Indeed, not only did the Potomac's banks use to extend even farther, but also Constitution Avenue used to be a body of water. It was called the Washington City Canal and it was built in the early 1800s to connect the Anacostia River, then known as the Eastern Branch, with the Potomac.
"Because [with the] Anacostia, you kind of have access to Maryland," Bender says. "And then through the Potomac you had access to the West."
Plus, by the 1830s, the Washington City Canal connected to the Chesapeake and Ohio Canal, that visionary waterway that many believed would eventually provide access all the way to Pittsburgh.
And that, says Bender, brings us to the overlooked location on Constitution and 17th. It's the 30-foot-wide, 18-foot-deep Lockkeeper's House: a one-and-a-half-story stone cottage erected in 1833 when the C&O Brand extension was completed.
Changes to the Potomac and C&O Canal
As Bender explains, "they needed a lockkeeper to take the tolls between the two canal systems and to keep records of the commerce. By the 1850s, though, nobody was really using these canals anymore because of the railroads. That was really the technology of the future."
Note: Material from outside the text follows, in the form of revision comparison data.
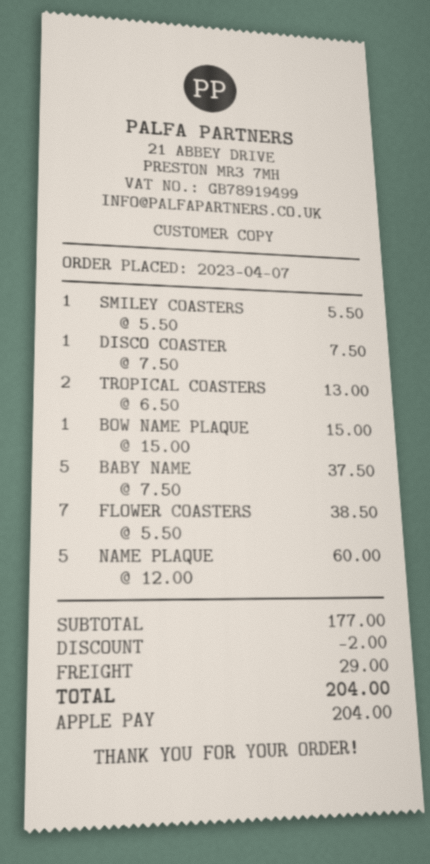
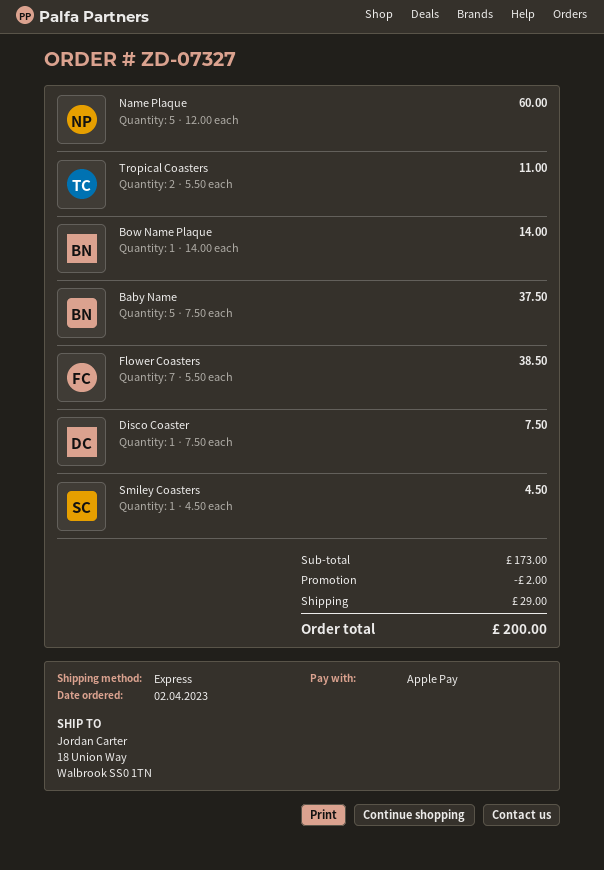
order date: 2023-04-07 -> 2023-04-02
SMILEY COASTERS: 1 x 5.50 = 5.50 -> 1 x 4.50 = 4.50
TROPICAL COASTERS: 2 x 6.50 = 13.00 -> 2 x 5.50 = 11.00
BOW NAME PLAQUE: 1 x 15.00 = 15.00 -> 1 x 14.00 = 14.00
subtotal: 177.00 -> 173.00
total: 204.00 -> 200.00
And the truth is, Bender says, "the Washington City Canal was never that great to begin with. It was beset by problems from the start."
For one, it was too shallow. Also, the engineers who built it didn't take into consideration the tides of the Eastern Branch, or the Anacostia River.
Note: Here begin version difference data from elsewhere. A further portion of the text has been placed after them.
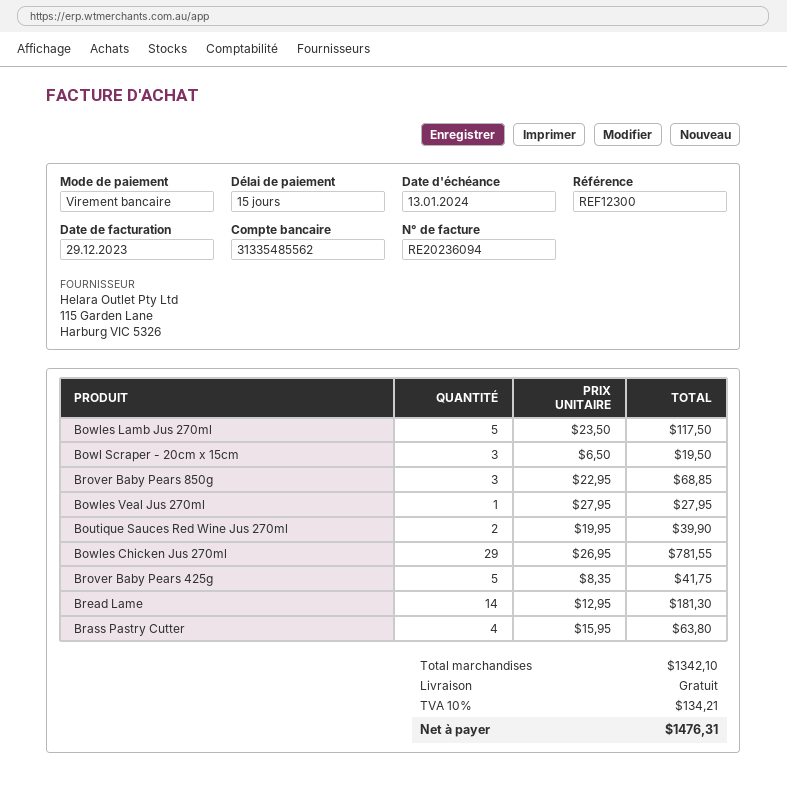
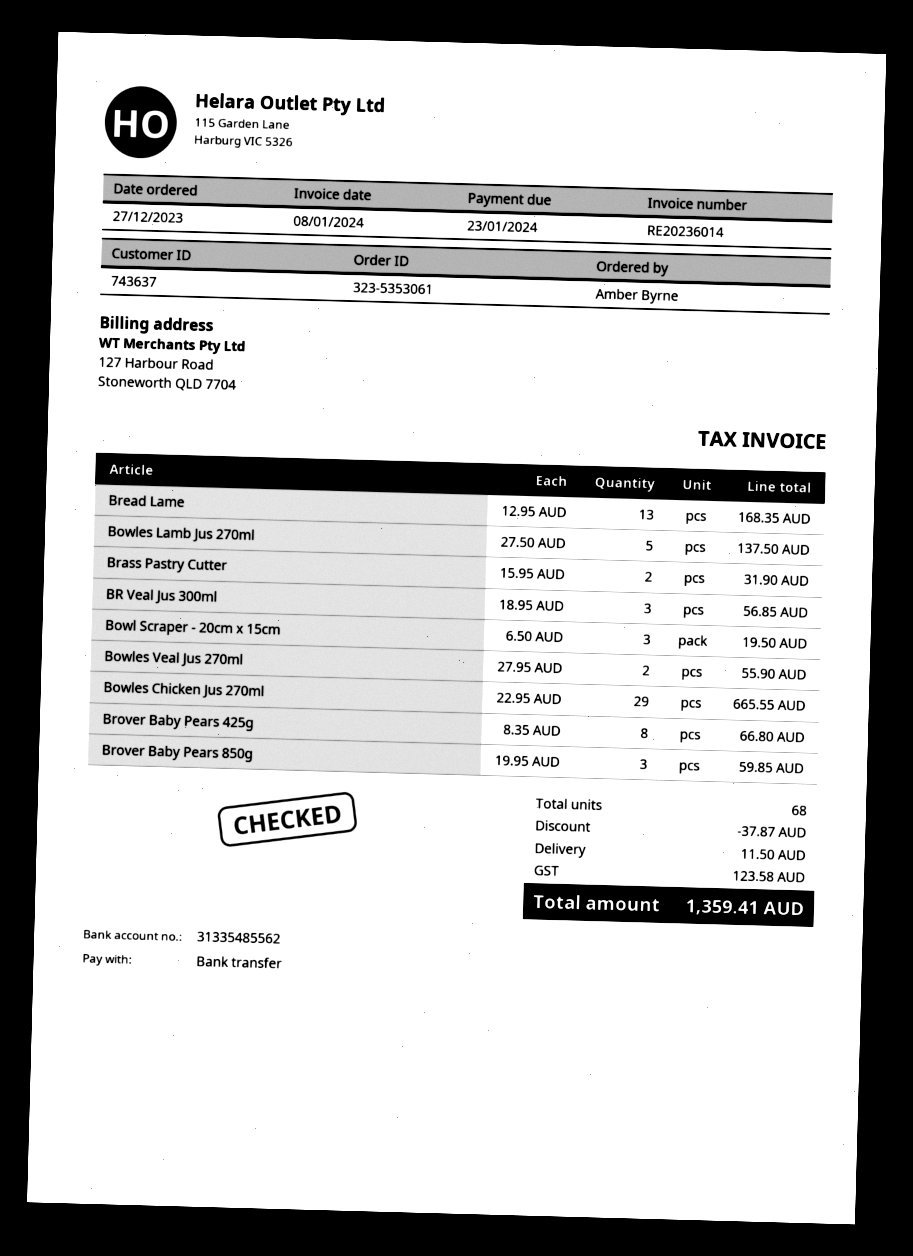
invoice number: RE20236094 -> RE20236014
invoice date: 2023-12-29 -> 2024-01-08
due date: 2024-01-13 -> 2024-01-23
Bowles Lamb Jus 270ml: 5 x 23.50 = 117.50 -> 5 x 27.50 = 137.50
Brover Baby Pears 850g: 3 x 22.95 = 68.85 -> 3 x 19.95 = 59.85
Bowles Veal Jus 270ml: 1 x 27.95 = 27.95 -> 2 x 27.95 = 55.90
Boutique Sauces Red Wine Jus 270ml: 2 x 19.95 = 39.90 -> none
Bowles Chicken Jus 270ml: 29 x 26.95 = 781.55 -> 29 x 22.95 = 665.55
Brover Baby Pears 425g: 5 x 8.35 = 41.75 -> 8 x 8.35 = 66.80
Bread Lame: 14 x 12.95 = 181.30 -> 13 x 12.95 = 168.35
Brass Pastry Cutter: 4 x 15.95 = 63.80 -> 2 x 15.95 = 31.90
BR Veal Jus 300ml: none -> 3 x 18.95 = 56.85
discount: none -> 37.87
shipping: 0.00 -> 11.50
tax: 134.21 -> 123.58
total: 1476.31 -> 1359.41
"Sometimes the water would overflow the banks, and sometimes the water would be impossibly shallow," Bender says. "So it wasn't doing that well to begin with, but then the railroad totally put it out of business."
In the meantime, the city's residents had begun using the Canal... as a sewer.
"It was disgusting," Bender says. "By the 1870s, it was a terrible public health problem and then enter Boss Shepherd, [who] created this territorial government and became the leader of the territorial government."
Shepherd was responsible many public improvements to the city, from paving roads and adding streetlights to planting trees around town.
"He also made it his business to do something about the Washington City Canal, which is now this disgusting, smelly thing," Bender says. "And he used an engineer, a German immigrant named Adolf Cluss, and Mr. Cluss put the canal underground. He built a giant tunnel and diverted the water right into this tunnel. Then they filled in the Washington City Canal and named it B Street. Now it's known as Constitution Avenue, but for a while, it was B Street and that would've been its letter on L'Enfant's plan."
History of the Lockkeeper and his house
So now we have what Bender likes to call "a tunnel of slime" beneath the city. According to some reports, the tunnel is large enough to drive a bus through. And now, the Lockkeeper's House is the last visible indicator of the Washington City Canal. The National Park Service owns the house, and uses it for storage.
As for the lockkeeper himself, Bender says some accounts report he had 13 children who lived in the house. She also found a 1976 interview with a man named Otho Swain. He was born in 1901 on a canal boat. His father worked on the canal, and his grandfather helped build the C&O. Swain says his grandfather "actually met his wife, the lockkeeper's daughter, who lived in this house."
So perhaps this modern-day "tunnel of slime" could also be called a Tunnel of Love.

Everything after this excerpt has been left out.